• **PROVIDED RECORDS**:
++++++++++++++++++++
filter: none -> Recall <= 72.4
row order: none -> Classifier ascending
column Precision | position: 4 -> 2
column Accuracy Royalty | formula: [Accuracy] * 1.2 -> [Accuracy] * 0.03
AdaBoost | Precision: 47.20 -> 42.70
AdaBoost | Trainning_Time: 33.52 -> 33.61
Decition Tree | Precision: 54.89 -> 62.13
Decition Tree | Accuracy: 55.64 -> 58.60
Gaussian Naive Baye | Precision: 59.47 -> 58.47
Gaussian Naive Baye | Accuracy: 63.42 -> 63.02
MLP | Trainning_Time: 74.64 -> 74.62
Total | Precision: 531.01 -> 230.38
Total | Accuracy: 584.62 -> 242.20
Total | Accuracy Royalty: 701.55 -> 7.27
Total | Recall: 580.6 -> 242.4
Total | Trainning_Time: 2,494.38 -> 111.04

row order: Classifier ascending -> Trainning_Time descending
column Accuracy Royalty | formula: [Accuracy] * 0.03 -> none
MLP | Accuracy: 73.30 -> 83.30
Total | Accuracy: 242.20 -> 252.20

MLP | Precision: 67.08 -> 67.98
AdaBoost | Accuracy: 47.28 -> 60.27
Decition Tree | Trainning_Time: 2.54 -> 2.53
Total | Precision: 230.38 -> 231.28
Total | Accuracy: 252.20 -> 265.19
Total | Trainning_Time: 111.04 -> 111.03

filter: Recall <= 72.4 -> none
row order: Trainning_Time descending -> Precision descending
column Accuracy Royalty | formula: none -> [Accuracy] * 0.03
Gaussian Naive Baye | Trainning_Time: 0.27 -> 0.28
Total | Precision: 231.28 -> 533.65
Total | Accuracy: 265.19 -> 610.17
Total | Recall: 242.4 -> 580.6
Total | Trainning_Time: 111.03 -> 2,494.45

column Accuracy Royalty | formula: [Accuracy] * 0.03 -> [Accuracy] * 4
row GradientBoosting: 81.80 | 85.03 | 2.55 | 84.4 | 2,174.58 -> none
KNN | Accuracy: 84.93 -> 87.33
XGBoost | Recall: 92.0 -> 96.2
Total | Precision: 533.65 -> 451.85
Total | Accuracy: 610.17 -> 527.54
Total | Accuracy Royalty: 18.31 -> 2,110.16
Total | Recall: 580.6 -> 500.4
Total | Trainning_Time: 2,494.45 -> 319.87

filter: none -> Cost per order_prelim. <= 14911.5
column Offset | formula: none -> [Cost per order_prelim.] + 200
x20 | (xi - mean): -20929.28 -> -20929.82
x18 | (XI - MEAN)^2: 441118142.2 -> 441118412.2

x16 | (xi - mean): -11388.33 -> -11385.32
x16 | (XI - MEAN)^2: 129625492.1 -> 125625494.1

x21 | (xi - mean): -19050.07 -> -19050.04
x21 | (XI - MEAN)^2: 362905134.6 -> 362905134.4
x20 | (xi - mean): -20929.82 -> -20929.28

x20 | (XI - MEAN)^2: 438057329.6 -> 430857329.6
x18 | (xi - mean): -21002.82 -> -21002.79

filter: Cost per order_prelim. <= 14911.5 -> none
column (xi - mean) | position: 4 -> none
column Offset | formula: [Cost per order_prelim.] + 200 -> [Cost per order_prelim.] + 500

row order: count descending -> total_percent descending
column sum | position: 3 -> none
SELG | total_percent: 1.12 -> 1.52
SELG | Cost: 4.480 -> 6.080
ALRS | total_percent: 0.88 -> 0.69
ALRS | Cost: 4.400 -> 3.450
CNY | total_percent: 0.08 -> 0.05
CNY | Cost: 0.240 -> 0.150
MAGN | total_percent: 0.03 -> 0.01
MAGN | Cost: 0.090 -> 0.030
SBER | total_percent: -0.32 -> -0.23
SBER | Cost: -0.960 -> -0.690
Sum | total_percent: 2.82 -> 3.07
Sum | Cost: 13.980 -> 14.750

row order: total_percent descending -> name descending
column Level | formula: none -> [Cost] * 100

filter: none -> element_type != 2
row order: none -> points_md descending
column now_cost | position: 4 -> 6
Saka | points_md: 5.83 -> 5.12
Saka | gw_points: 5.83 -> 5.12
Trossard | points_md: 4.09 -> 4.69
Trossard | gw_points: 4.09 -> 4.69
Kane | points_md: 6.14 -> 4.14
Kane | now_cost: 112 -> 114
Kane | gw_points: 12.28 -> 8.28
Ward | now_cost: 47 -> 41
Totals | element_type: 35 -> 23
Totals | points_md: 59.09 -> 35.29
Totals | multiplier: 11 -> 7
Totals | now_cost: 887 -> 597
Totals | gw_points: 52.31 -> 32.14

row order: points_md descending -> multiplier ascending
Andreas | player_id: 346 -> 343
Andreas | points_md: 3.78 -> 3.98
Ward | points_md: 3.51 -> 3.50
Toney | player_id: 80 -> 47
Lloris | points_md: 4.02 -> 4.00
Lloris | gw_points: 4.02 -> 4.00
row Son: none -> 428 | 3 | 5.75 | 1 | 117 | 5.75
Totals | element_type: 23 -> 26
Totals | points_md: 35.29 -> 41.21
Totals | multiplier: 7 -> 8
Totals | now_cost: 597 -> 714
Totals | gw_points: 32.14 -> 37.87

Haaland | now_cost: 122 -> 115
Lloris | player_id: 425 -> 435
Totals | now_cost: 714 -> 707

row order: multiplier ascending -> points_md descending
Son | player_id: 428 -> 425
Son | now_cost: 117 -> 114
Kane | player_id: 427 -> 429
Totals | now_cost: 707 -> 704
++++++++++++++++++++
• **EXERCISE GOAL**: Of the lines in the data above, some may include the word "descending"; state how many, with no added words.

• **COMPLETED EXERCISE**: 7